SpaceX noted in a statement on its website that SpaceX Starship SN15 features “vehicle improvements across structures, avionics and software” compared to the prior SpaceX Starship prototypes. “Specifically, a new enhanced avionics suite, updated propellant architecture in the aft skirt, and a new Raptor engine design and configuration,” SpaceX said.
The FAA announced the authorization of the next three SpaceX Starship launches – SN15, SN16, and SN16 – saying it will “verify that SpaceX implemented corrective actions arising from the SN11 mishap investigation.”
SpaceX hopes to perform an orbital test of SpaceX Starship before July, with preparations already in place for flights of SpaceX Starship SN16 and beyond.
A prototype of a SpaceX Starship that SpaceX hopes one day to send to the moon and Mars touched down in one piece on a landing pad in South Texas on Wednesday. It was the fifth high-altitude flight test of SpaceX Starship, a vehicle that in several earlier test flights exploded either during or after landing.

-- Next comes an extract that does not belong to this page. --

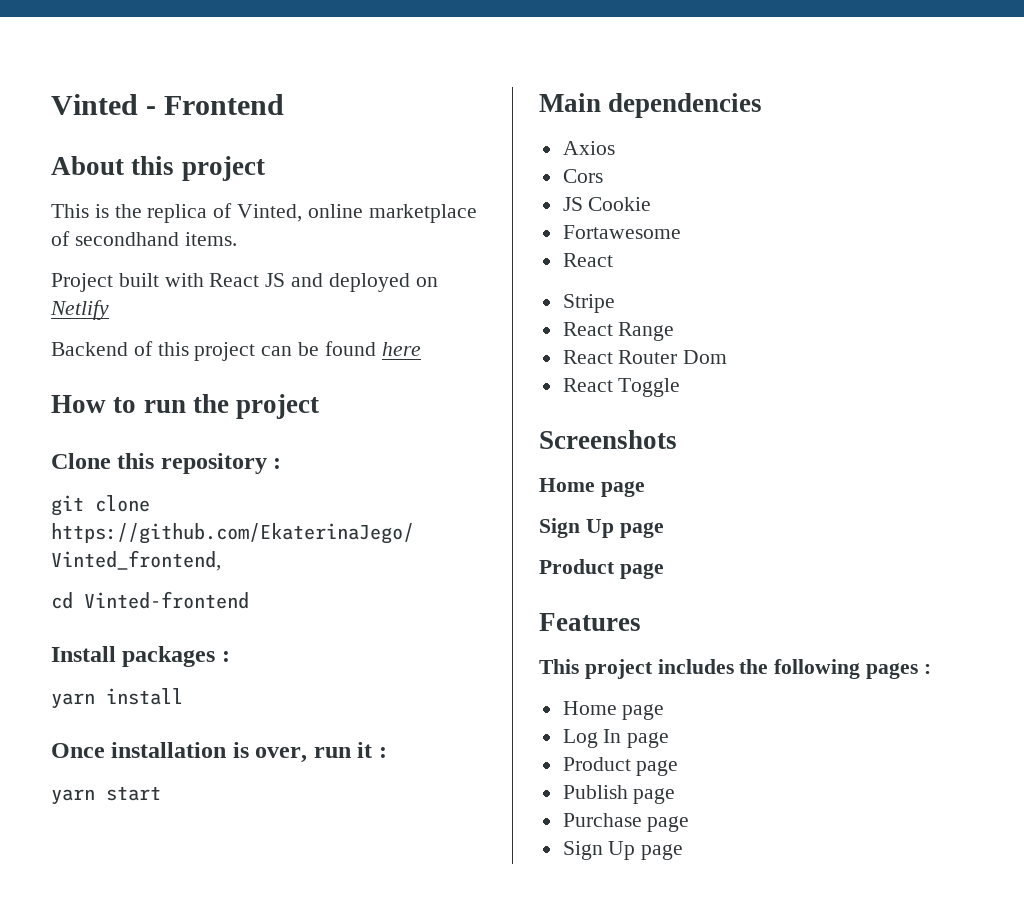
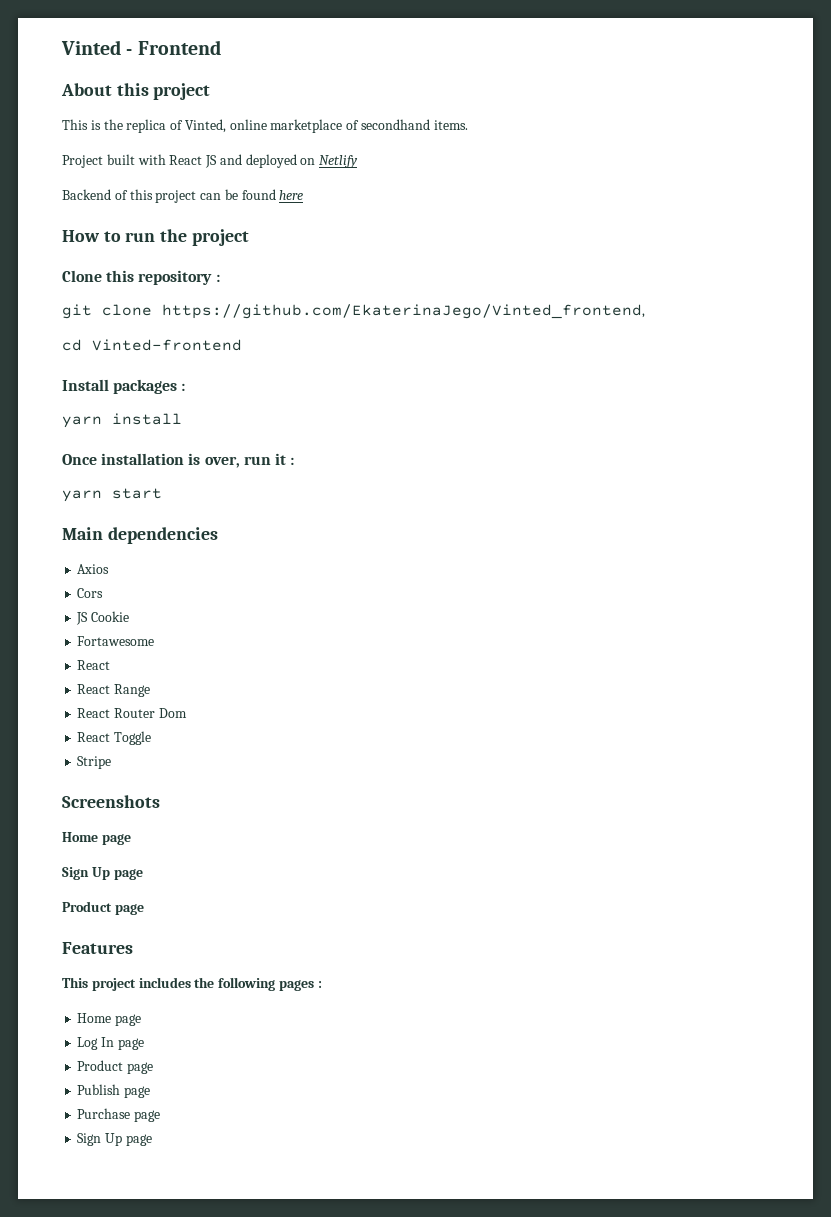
- Stripe
+ Stripe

SpaceX is fresh off a high for its SpaceX Starship spacecraft development program, but according to CEO Elon Musk, it’s already looking ahead to potentially repeating its latest success with an unplanned early reusability experiment. Now, Musk says they could fly the same prototype a second time, a first for the SpaceX Starship test and development effort.
It was a proud moment for SpaceX — the Elon Musk-led space company managed to pull off a near-perfect launch and landing of its SpaceX Starship prototype SN15 last week.
The completion of the high-altitude flight test of SpaceX Starship SN15 marks a major milestone in Elon Musk’s ambitions to send humans to Mars.
First, SpaceX Starship SN15 may now become the first full-scale prototype to be flown twice. The structure features “hundreds of design improvements across structures, avionics/software and engine” according to a March tweet by the CEO.
SpaceX has more SpaceX Starship prototypes in various stages of readiness. It is iterating the design, making upgrades as engineers learn how to build and fly the rockets. Operational SpaceX Starships will eventually launch atop a booster called Super Heavy. This will feature perhaps 28 Raptors, producing more than 70 meganewtons (16 million lbs) of thrust – about double that of the mighty Apollo Saturn 5 rocket, which sent men to the Moon.
Elon Musk previously said that he plans to build up to 100 SpaceX Starships every year, with each one capable of flying multiple times per day carrying people and cargo around the Solar System.